Datça’dan yazıyorum. Günün sabahında öykünüzü okumakla başladım yaşama. Konuyla ilgili gençlikte cesaret ve evlilik her insanın yaşamında çok ilginç bir devredir. Ben de evlenmeye karar verdiğimde annemin yakın akrabalarında birilerini hep aklından geçirdiğini bilirim. Babam daha anlayışlı idi…

Ben kendime göre bir liste yapmıştım. Örneğin namus anlayışımız benzer olmalı, öğretmen olmalı, (ilerde çocuklarımın eğitimini düşündüğüm için) yetiştiğim bölgeye yabancı olmamalı; gibi…

Liste uzun… Ama gerçek yaşamın birlikte ve yaşayarak başladığını sonrada öğrendik. Yani liste bir ölçüde yol gösterir olabilir. Ama gerçek yaşam bambaşkadır.

Birbirine delice âşık olup evlendikten kısa bir süre sonra ayrılan çiftlerin öyküsü ise başka bir tartışmanın konusu… Ama mutlu ve güzel bir yaşam için hem cesur hem de kararlı olmalı; diye düşünüyorum.

Saygı ve sevgiyle…”

Ne güzel bir yorum! Bir bilim insanının kafa yapısı ve bakış açısı işte böyle… Kimi insan başka düşünür, başka yapar. Ama bilirim ki Sevgili Yılmaz düşündüğü gibi yapar.

“Cesur Olmalı Gençler”deki öykümüzün kahramanı İsmail Uzun’u yakından tanıyan Mehmet Ali Arslan:

“İsmail Amcaya soracağım; bu kız kaçırma işini. “Korktun mu? Bu cesareti nerden, nasıl buldun; nasıl topladın?” diye.” demiş.

Bakınız, böyle bir soru benim aklıma gelmemişti hiç. Dolayısıyla sormamıştım. Ne iyi olur, bunu sorar da aldığı yanıtı bize de yazarsa sevgili kardeşimiz!

Şimdi de o söyleşimizde “Hocanın Düdüğü” adlı kitabından bir parça aldığımız Erzincan/Kemah doğumlu değerli yazarımız Esat Yavuztürk’te sıra:

“Sayın Hocam;

MİM 528 sayılı yazınızı okudum. “Cesur Olmalı Gençler” diye güzel bir başlık atıp Kafka’nın o güzel çağrısını da yazınızın başına almışsınız. “Hocanın Düdüğü” adlı kitabımdaki 19 uzun öyküyü kıymetli zamanınızı ayırıp okumuşsunuz.

15. sıradaki “Ağır Yürüyen Atilla” adlı öykü ile bir aile ve Atilla’nın perişan yaşamını halkımıza ulaştırmaya çalışmıştım.
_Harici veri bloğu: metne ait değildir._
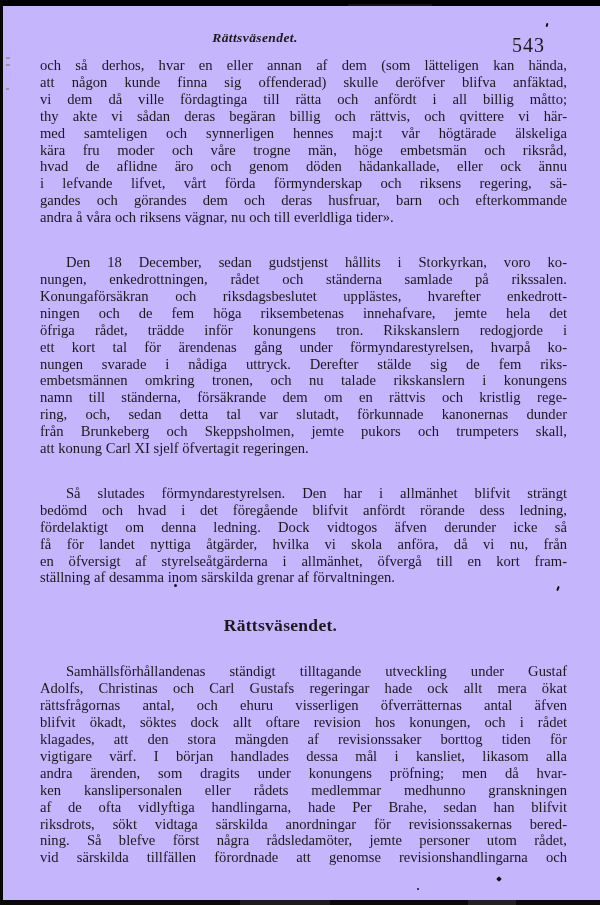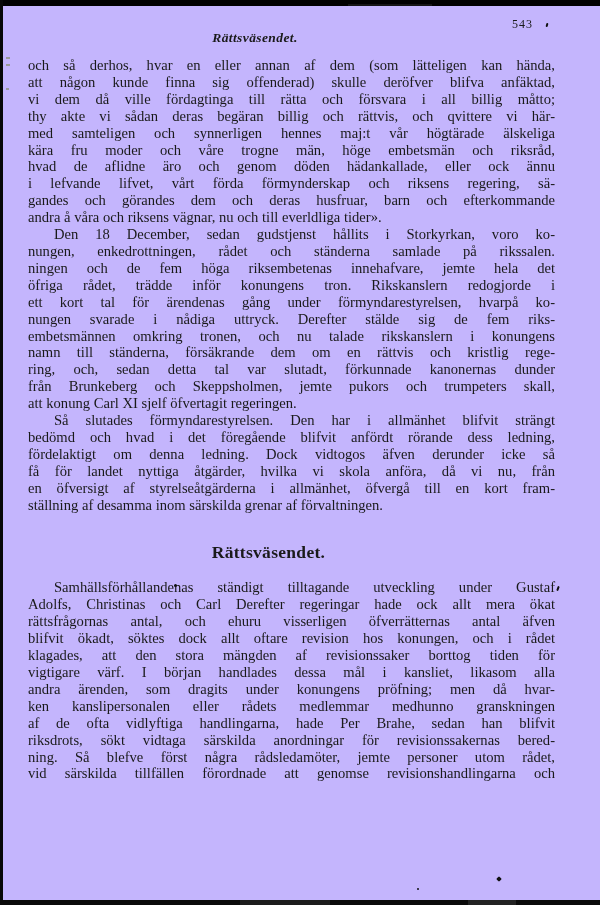--- a/index.html
+++ b/index.html
@@ -20,7 +20,7 @@
   
   .running-head{position:absolute;top:30px;left:0;width:510px;text-align:center;
     font-style:italic;font-weight:bold;font-size:13.5px;letter-spacing:.4px;}
-  .page-number{position:absolute;top:17px;left:512px;font-size:12px;letter-spacing:1px;}
+  .page-number{position:absolute;top:34px;left:512px;font-size:20px;letter-spacing:1px;}
   
   .body-block{position:absolute;top:57px;left:28px;width:527px;
     font-size:14.6px;line-height:16.9px;}

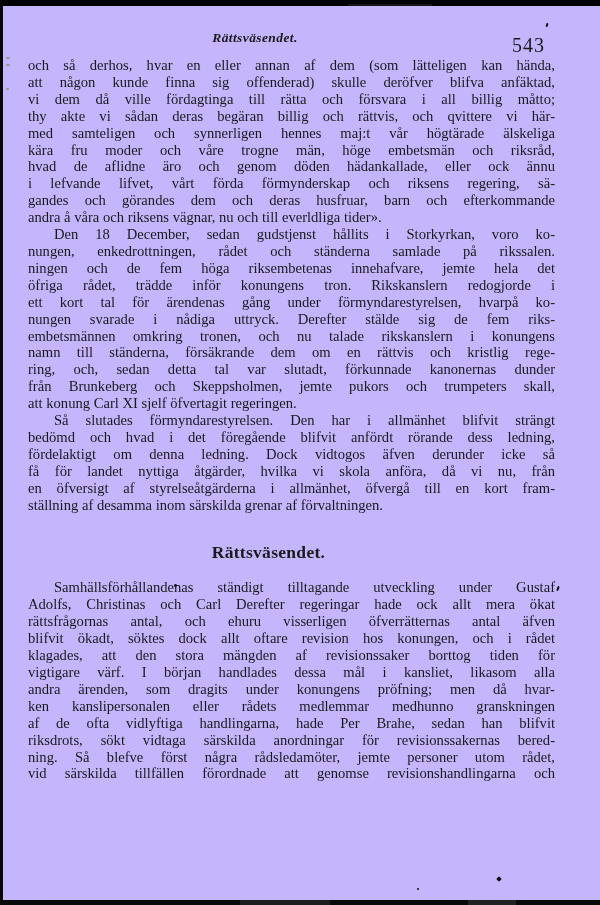--- a/index.html
+++ b/index.html
@@ -22,7 +22,7 @@
     font-style:italic;font-weight:bold;font-size:13.5px;letter-spacing:.4px;}
   .page-number{position:absolute;top:34px;left:512px;font-size:20px;letter-spacing:1px;}
   
-  .body-block{position:absolute;top:57px;left:28px;width:527px;
+  .body-block{position:absolute;top:57px;left:40px;width:527px;
     font-size:14.6px;line-height:16.9px;}
   .para{text-align:justify;}
   .para .line{text-align:justify;text-align-last:justify;white-space:normal;}

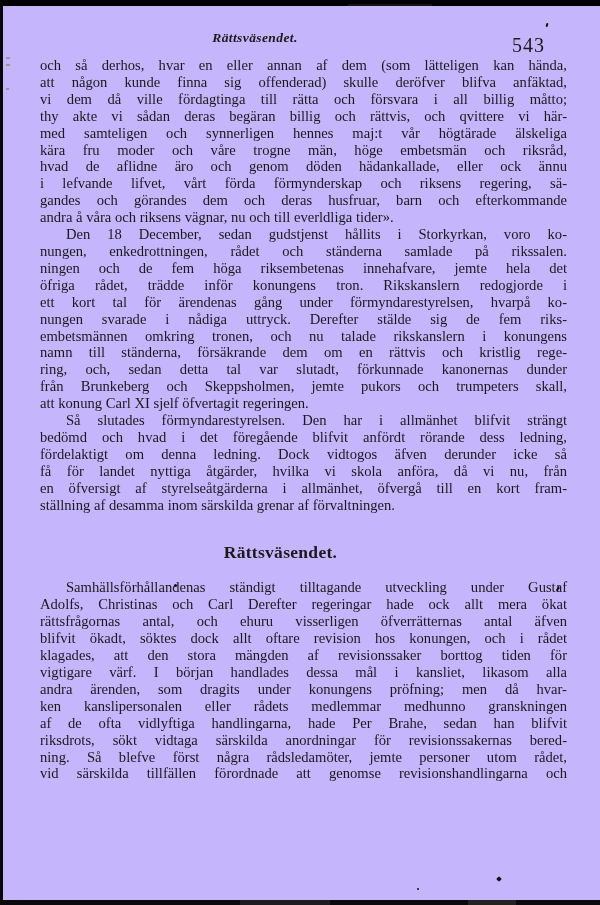--- a/index.html
+++ b/index.html
@@ -52,7 +52,7 @@
     <div class="para endleft">
         <div class="line">och så derhos, hvar en eller annan af dem (som lätteligen kan hända,</div>
         <div class="line">att någon kunde finna sig offenderad) skulle deröfver blifva anfäktad,</div>
-        <div class="line">vi dem då ville fördagtinga till rätta och försvara i all billig måtto;</div>
+        <div class="line">vi dem då ville fördagtinga till rätta och anfördt i all billig måtto;</div>
         <div class="line">thy akte vi sådan deras begäran billig och rättvis, och qvittere vi här-</div>
         <div class="line">med samteligen och synnerligen hennes maj:t vår högtärade älskeliga</div>
         <div class="line">kära fru moder och våre trogne män, höge embetsmän och riksråd,</div>

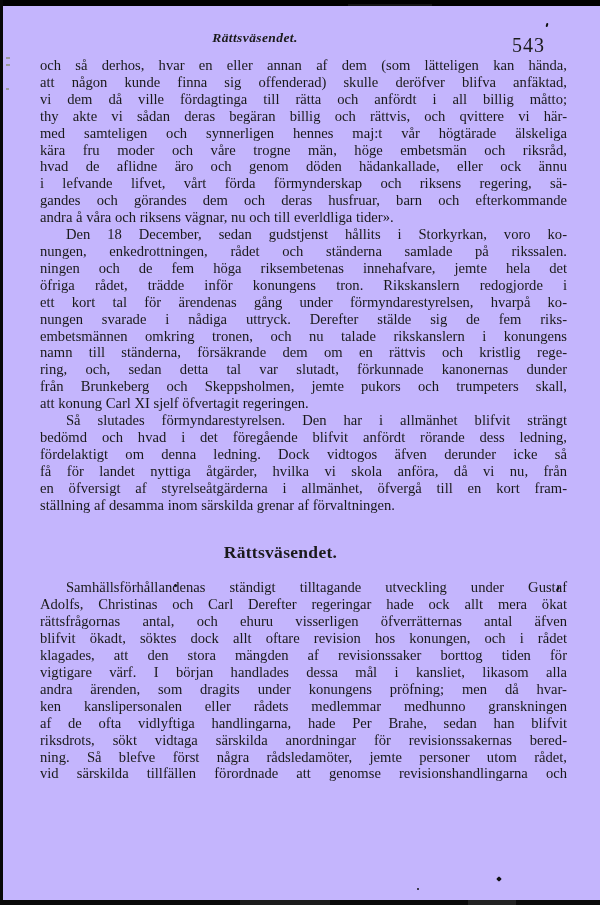--- a/index.html
+++ b/index.html
@@ -27,7 +27,7 @@
   .para{text-align:justify;}
   .para .line{text-align:justify;text-align-last:justify;white-space:normal;}
   .para.endleft .line:last-child{text-align-last:left;}
-  .para.indent .line:first-child{text-indent:26px;}
+  .para.indent .line:first-child{text-indent:26px;margin-top:28px;}
   .section-heading{text-align:center;font-weight:bold;font-size:17.5px;
     letter-spacing:.3px;margin:29px 46px 17px 0;line-height:20px;}
   

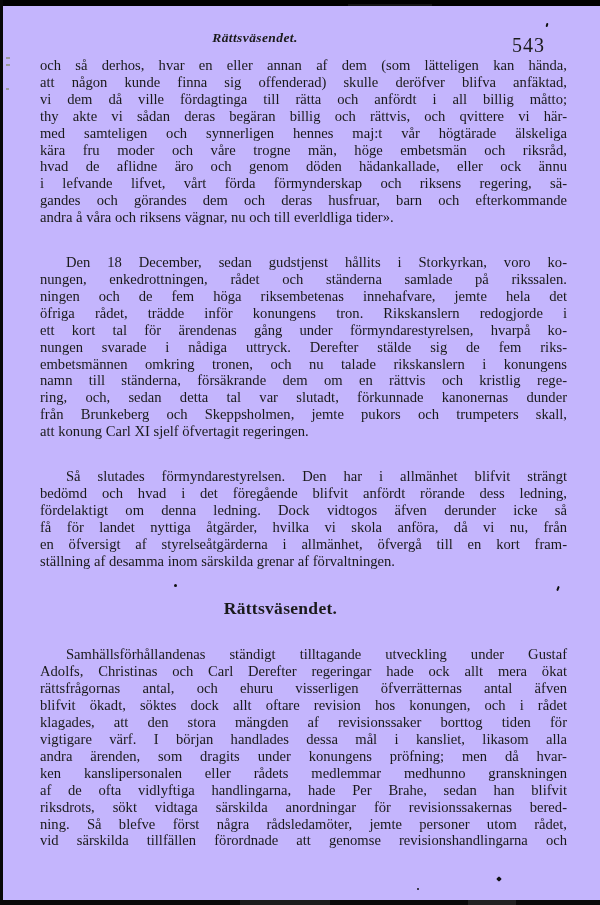--- a/index.html
+++ b/index.html
@@ -64,6 +64,7 @@
     <div class="para endleft indent">
         <div class="line">Den 18 December, sedan gudstjenst hållits i Storkyrkan, voro ko-</div>
         <div class="line">nungen, enkedrottningen, rådet och ständerna samlade på rikssalen.</div>
+        <div class="line">Konungaförsäkran och riksdagsbeslutet upplästes, hvarefter enkedrott-</div>
         <div class="line">ningen och de fem höga riksembetenas innehafvare, jemte hela det</div>
         <div class="line">öfriga rådet, trädde inför konungens tron. Rikskanslern redogjorde i</div>
         <div class="line">ett kort tal för ärendenas gång under förmyndarestyrelsen, hvarpå ko-</div>

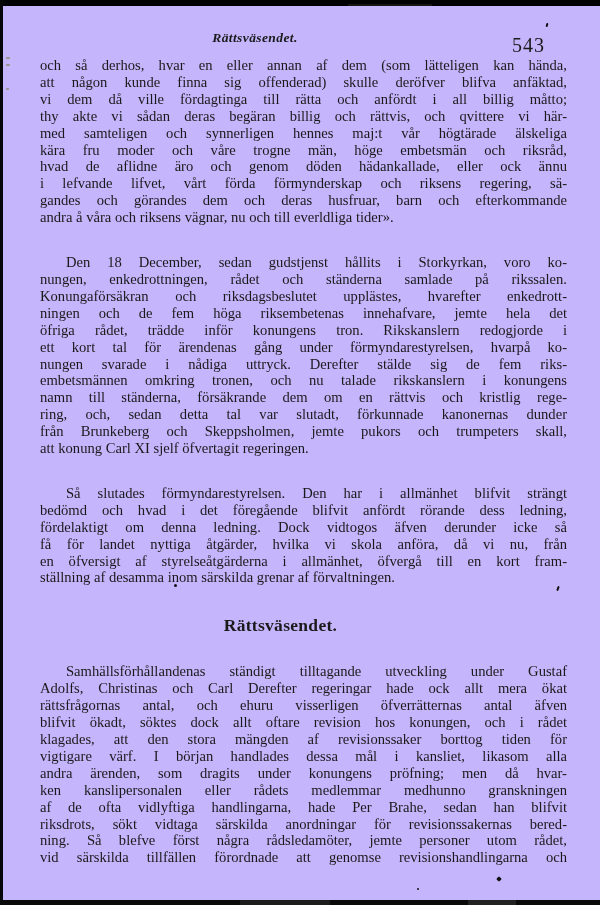--- a/index.html
+++ b/index.html
@@ -86,7 +86,7 @@
     <div class="section-heading">Rättsväsendet.</div>
     <div class="para indent">
         <div class="line">Samhällsförhållandenas ständigt tilltagande utveckling under Gustaf</div>
-        <div class="line">Adolfs, Christinas och Carl Derefter regeringar hade ock allt mera ökat</div>
+        <div class="line">Adolfs, Christinas och Carl Gustafs regeringar hade ock allt mera ökat</div>
         <div class="line">rättsfrågornas antal, och ehuru visserligen öfverrätternas antal äfven</div>
         <div class="line">blifvit ökadt, söktes dock allt oftare revision hos konungen, och i rådet</div>
         <div class="line">klagades, att den stora mängden af revisionssaker borttog tiden för</div>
Ama siz, ilkokuldan sınıf arkadaşlarınız İsmail ve Emine’nin cesur bir karar sonucu ulaştıkları mutluluklarını anlatarak bir gerçeği dile getirmişsiniz.

Önyargılı, dediğim dedik, çaldığım düdük diyen geri düşünceli insanlar ne yazık ki Sünnilerde olduğu gibi Alevilerde de var. Sözgelişi bir Alevi baba, kızını kaçıran Sünni genci öldürmeye karar verdiğini anlatmıştı. Onu bu kararından vaz geçirinceye kadar ne çektiğimi bir bilseniz!

Daha sonra barıştılar. Yakından tanıyınca çok sevdi damadını. Genç de çok saygı gösterip yardımcı oldu; kayınpederine hep.

Keşke herkes Kafka’yı okuyup anlayabilse!..”

Sevgili yazarımızın özellikle belirttiği gibi önyargılarımızdır; bizleri hep yanıltan. “Neden, niçin?” diye sormadığımız, karşımızdakini anlamaya çalışarak sakince dinlemeyi bilmediğimiz için sonradan çok pişman  olacağımız yanlışlar yapıyoruz sürekli.

Yorumuna daha sonra şunu da eklemiş yazarımız:

“Ben, Çağdaş Yaşamı Destekleme Derneğinin Beyoğlu Şubesinde 14 yıl çalıştım. Ayrıca Atatürkçü Düşünce Derneğinin Şişli Şubesinin çeşitli bölümlerinde de yönetici olarak görev yaptım. Bu derneklerde pek çok Alevi arkadaşım vardı. Bunların hepsi de aydın insanlardı. Elbette her toplumda olduğu gibi -az da olsa- onlarda da ‘mantığı tutsak’ olanlar vardı.”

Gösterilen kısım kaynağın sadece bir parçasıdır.